:: Task directions ::
From first line to last, copy the listing exactly and omit its pictures.

----------

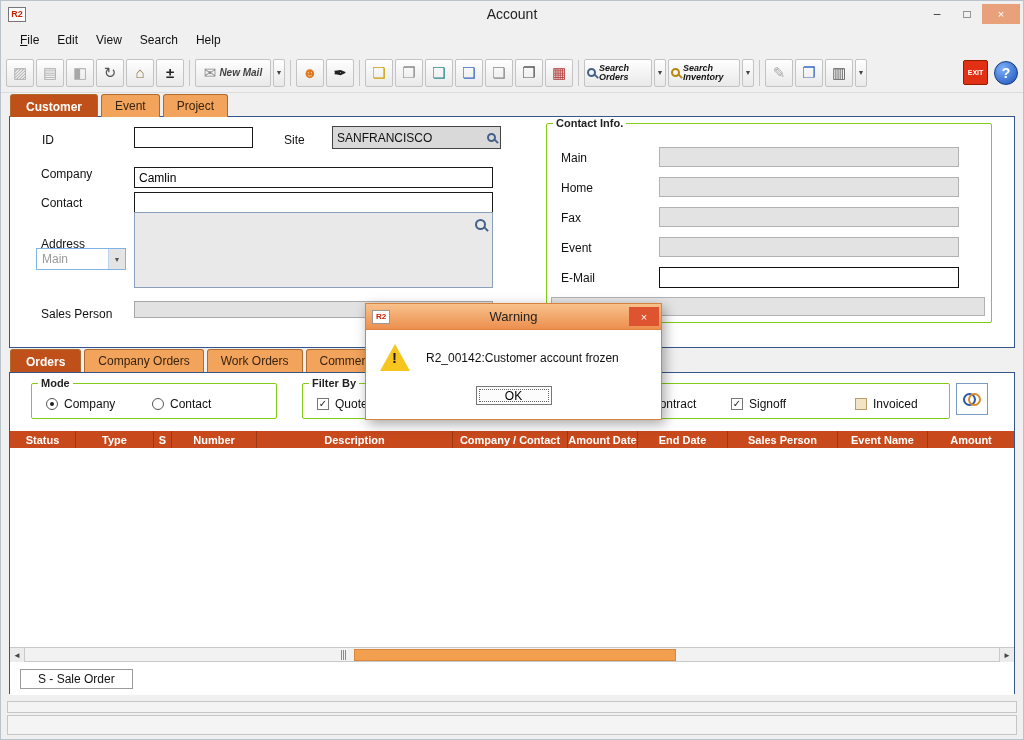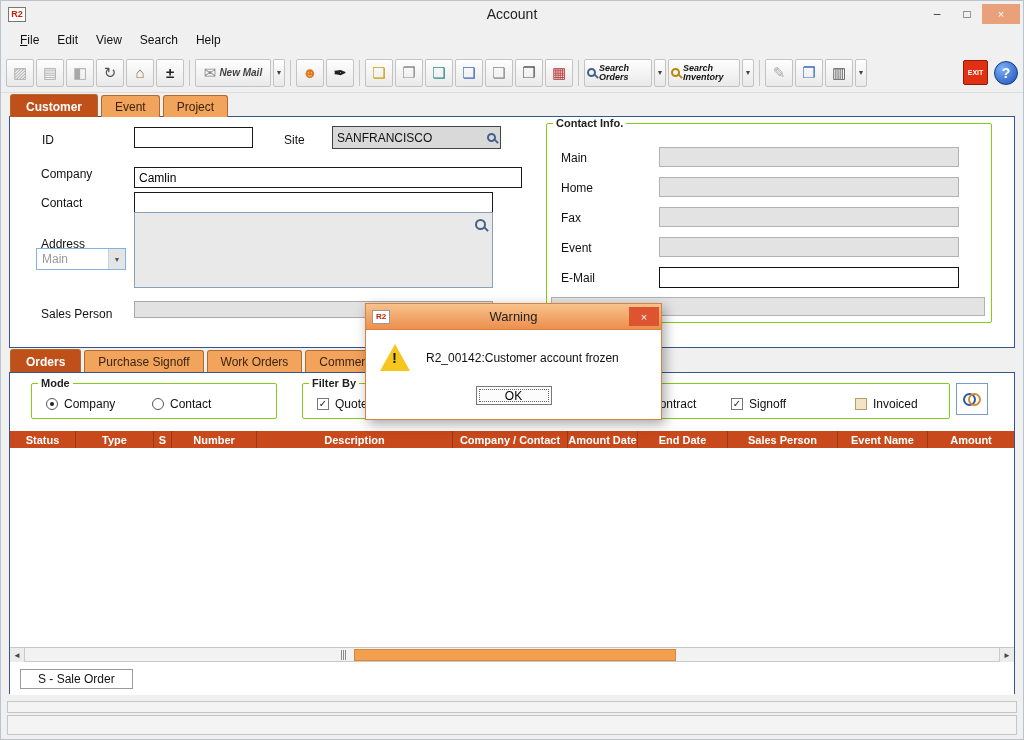--- a/index.html
+++ b/index.html
@@ -34,7 +34,7 @@
 .help-btn{width:24px;height:24px;border-radius:50%;background:radial-gradient(circle at 35% 30%,#7db0f8,#1a50b8);border:1px solid #123a80;color:#fff;font-weight:bold;font-size:14px;display:flex;align-items:center;justify-content:center;margin-left:4px}
 .tb-spacer{flex:1}
 
-.tabs{display:flex;padding-left:9px;position:relative;top:1px;z-index:2;height:23px;align-items:flex-end}
+.tabs{display:flex;padding-left:9px;position:relative;top:1px;z-index:2;height:23px;}
 .tab{padding:4px 13px 3px;border:1px solid #b06a2e;border-bottom:none;background:#f2a35c;margin-right:3px;border-radius:3px 3px 0 0;color:#3a2410;font-size:12px}
 .tab.active{background:#c0501a;color:#fff;font-weight:bold;padding:5px 15px 3px}
 

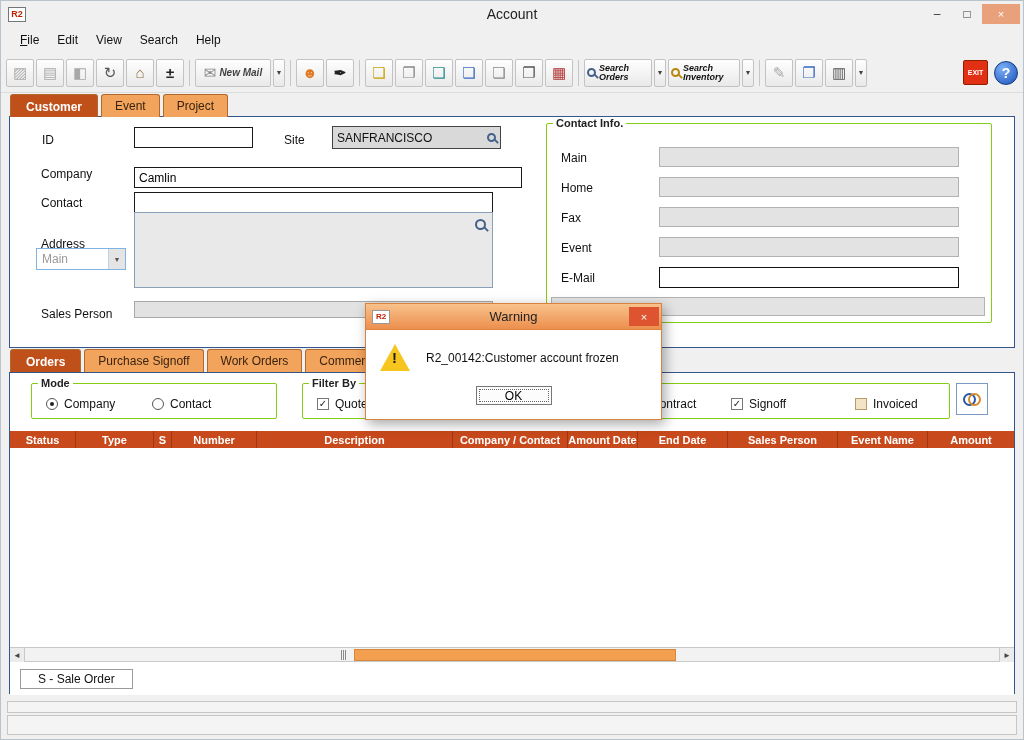--- a/index.html
+++ b/index.html
@@ -219,7 +219,7 @@
   </div>
 
   <span class="flabel" style="left:31px;top:50px">Company</span>
-  <input class="text-input" style="left: 124px; top: 50px; width: 388px; height: 21px;" value="Camlin">
+  <input class="text-input" style="left: 124px; top: 50px; width: 359px; height: 21px;" value="Camlin">
 
   <span class="flabel" style="left:31px;top:79px">Contact</span>
   <input class="text-input" style="left: 124px; top: 75px; width: 359px; height: 21px;" value="">

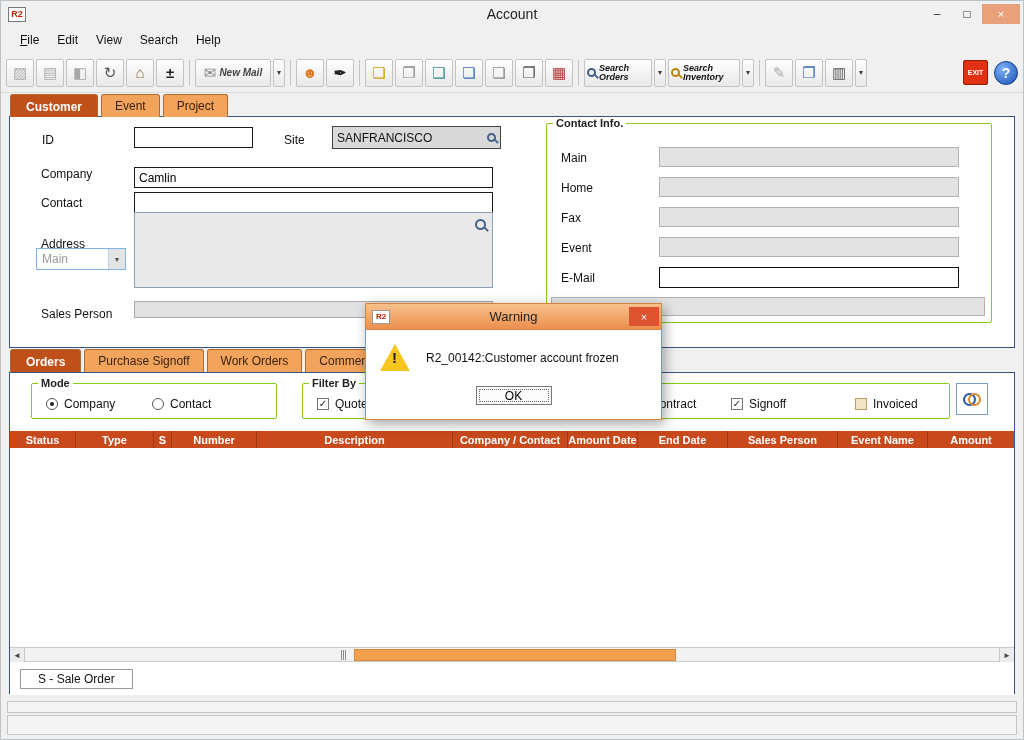--- a/index.html
+++ b/index.html
@@ -254,7 +254,7 @@
 
 <div class="tabs">
   <div class="tab active">Orders</div>
-  <div class="tab">Purchase Signoff</div>
+  <div class="tab">Company Orders</div>
   <div class="tab">Work Orders</div>
   <div class="tab">Comments</div>
 </div>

----------

:: Task result ::
--- a/index.html
+++ b/index.html
@@ -34,7 +34,7 @@
 .help-btn{width:24px;height:24px;border-radius:50%;background:radial-gradient(circle at 35% 30%,#7db0f8,#1a50b8);border:1px solid #123a80;color:#fff;font-weight:bold;font-size:14px;display:flex;align-items:center;justify-content:center;margin-left:4px}
 .tb-spacer{flex:1}
 
-.tabs{display:flex;padding-left:9px;position:relative;top:1px;z-index:2;height:23px;align-items:flex-end}
+.tabs{display:flex;padding-left:9px;position:relative;top:1px;z-index:2;height:23px;}
 .tab{padding:4px 13px 3px;border:1px solid #b06a2e;border-bottom:none;background:#f2a35c;margin-right:3px;border-radius:3px 3px 0 0;color:#3a2410;font-size:12px}
 .tab.active{background:#c0501a;color:#fff;font-weight:bold;padding:5px 15px 3px}
 

--- a/index.html
+++ b/index.html
@@ -219,7 +219,7 @@
   </div>
 
   <span class="flabel" style="left:31px;top:50px">Company</span>
-  <input class="text-input" style="left: 124px; top: 50px; width: 388px; height: 21px;" value="Camlin">
+  <input class="text-input" style="left: 124px; top: 50px; width: 359px; height: 21px;" value="Camlin">
 
   <span class="flabel" style="left:31px;top:79px">Contact</span>
   <input class="text-input" style="left: 124px; top: 75px; width: 359px; height: 21px;" value="">

--- a/index.html
+++ b/index.html
@@ -254,7 +254,7 @@
 
 <div class="tabs">
   <div class="tab active">Orders</div>
-  <div class="tab">Purchase Signoff</div>
+  <div class="tab">Company Orders</div>
   <div class="tab">Work Orders</div>
   <div class="tab">Comments</div>
 </div>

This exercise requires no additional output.